* [AIM OF THE EXERCISE]: A stretch of the entries below is to be set down exactly, running from the line with "- Маск сделал неожиданное заявление о" through the line with "escapó y terminó", both included, and no other line.

(Stored data)

- - -

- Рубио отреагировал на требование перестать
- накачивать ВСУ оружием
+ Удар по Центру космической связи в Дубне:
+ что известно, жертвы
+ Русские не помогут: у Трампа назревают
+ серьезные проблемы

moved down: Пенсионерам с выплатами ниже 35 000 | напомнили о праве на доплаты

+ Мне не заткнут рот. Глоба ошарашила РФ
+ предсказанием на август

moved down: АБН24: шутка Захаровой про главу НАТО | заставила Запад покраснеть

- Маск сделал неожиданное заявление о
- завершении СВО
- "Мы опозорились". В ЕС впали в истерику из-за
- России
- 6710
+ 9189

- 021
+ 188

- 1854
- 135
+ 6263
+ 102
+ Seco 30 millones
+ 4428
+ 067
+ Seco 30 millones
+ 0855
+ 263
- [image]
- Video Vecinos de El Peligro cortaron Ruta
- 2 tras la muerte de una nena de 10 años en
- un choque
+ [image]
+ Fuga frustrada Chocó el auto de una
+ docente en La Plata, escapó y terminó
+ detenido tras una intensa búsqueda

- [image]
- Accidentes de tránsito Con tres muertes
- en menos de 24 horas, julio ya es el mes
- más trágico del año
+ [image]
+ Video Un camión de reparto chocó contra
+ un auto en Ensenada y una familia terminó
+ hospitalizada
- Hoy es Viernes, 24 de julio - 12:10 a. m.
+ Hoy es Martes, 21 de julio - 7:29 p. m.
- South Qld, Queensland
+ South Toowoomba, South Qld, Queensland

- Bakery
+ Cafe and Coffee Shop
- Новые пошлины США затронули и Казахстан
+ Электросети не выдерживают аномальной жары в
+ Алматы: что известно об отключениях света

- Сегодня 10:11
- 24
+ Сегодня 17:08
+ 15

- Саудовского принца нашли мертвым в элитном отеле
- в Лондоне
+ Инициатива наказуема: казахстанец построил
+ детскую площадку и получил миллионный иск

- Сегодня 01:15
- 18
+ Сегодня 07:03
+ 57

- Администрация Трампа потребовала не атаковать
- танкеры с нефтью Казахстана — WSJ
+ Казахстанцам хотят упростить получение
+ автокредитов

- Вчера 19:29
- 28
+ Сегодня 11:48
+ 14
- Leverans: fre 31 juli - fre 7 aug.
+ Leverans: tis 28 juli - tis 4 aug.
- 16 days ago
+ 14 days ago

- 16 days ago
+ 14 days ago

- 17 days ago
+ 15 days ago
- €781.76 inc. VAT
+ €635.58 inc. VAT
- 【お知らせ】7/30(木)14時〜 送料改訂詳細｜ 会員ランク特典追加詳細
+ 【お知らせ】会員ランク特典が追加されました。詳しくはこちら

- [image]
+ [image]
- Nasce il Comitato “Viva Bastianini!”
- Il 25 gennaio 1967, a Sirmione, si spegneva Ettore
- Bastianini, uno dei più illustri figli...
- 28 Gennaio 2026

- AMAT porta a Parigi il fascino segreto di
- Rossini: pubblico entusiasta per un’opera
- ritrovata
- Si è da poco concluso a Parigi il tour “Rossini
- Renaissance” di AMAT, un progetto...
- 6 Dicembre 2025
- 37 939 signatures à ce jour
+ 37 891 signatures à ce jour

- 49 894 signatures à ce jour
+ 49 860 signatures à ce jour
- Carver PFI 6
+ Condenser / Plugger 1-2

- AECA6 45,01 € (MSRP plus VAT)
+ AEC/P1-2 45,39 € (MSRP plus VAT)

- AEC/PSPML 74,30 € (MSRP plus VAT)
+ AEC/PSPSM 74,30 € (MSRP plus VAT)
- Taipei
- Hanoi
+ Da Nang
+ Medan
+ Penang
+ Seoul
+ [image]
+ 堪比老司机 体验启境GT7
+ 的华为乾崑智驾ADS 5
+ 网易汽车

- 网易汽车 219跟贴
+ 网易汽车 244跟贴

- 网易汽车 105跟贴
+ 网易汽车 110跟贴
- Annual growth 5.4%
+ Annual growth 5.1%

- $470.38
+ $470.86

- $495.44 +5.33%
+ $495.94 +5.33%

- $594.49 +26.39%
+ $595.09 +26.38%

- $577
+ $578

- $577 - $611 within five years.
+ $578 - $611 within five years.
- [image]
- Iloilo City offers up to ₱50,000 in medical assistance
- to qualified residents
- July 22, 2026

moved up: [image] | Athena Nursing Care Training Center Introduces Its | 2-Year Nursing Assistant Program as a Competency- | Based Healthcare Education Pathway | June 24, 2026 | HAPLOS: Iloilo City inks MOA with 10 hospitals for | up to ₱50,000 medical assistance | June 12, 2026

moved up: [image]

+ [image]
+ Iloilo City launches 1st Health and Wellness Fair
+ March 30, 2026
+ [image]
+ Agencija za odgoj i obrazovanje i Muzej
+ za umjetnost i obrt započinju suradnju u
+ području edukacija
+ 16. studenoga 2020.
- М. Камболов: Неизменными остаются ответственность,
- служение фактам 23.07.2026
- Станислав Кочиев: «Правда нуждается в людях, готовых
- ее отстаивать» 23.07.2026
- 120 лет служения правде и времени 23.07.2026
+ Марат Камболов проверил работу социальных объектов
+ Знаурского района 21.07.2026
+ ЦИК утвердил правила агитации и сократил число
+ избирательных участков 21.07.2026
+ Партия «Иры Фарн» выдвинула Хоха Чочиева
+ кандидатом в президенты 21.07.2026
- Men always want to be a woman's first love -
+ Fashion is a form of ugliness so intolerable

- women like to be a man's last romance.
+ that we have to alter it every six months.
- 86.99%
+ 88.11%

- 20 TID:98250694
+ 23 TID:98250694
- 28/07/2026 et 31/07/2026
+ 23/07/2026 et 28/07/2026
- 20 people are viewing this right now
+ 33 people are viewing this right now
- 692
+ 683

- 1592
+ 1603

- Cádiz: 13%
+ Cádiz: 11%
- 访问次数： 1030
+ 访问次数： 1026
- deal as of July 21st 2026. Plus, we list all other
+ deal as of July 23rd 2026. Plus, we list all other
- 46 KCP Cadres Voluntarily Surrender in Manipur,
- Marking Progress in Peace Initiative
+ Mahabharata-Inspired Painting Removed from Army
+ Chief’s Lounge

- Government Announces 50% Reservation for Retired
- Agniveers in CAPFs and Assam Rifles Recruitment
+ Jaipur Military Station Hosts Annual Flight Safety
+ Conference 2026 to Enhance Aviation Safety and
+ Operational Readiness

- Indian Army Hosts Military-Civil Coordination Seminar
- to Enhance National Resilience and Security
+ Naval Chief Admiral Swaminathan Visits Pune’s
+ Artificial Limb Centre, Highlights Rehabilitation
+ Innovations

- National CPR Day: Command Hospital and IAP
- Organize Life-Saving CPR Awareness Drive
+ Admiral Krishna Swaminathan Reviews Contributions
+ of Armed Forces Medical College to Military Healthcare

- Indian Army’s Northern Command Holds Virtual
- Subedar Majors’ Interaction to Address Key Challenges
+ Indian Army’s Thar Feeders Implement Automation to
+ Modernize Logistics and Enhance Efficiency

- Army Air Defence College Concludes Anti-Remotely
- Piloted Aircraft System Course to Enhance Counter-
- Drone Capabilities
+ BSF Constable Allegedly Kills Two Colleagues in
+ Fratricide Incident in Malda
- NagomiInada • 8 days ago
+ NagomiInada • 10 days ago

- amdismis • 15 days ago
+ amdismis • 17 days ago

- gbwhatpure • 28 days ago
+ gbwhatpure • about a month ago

- - -

* [ANSWER]:
- Маск сделал неожиданное заявление о
- завершении СВО
- "Мы опозорились". В ЕС впали в истерику из-за
- России
- 6710
+ 9189

- 021
+ 188

- 1854
- 135
+ 6263
+ 102
+ Seco 30 millones
+ 4428
+ 067
+ Seco 30 millones
+ 0855
+ 263
- [image]
- Video Vecinos de El Peligro cortaron Ruta
- 2 tras la muerte de una nena de 10 años en
- un choque
+ [image]
+ Fuga frustrada Chocó el auto de una
+ docente en La Plata, escapó y terminó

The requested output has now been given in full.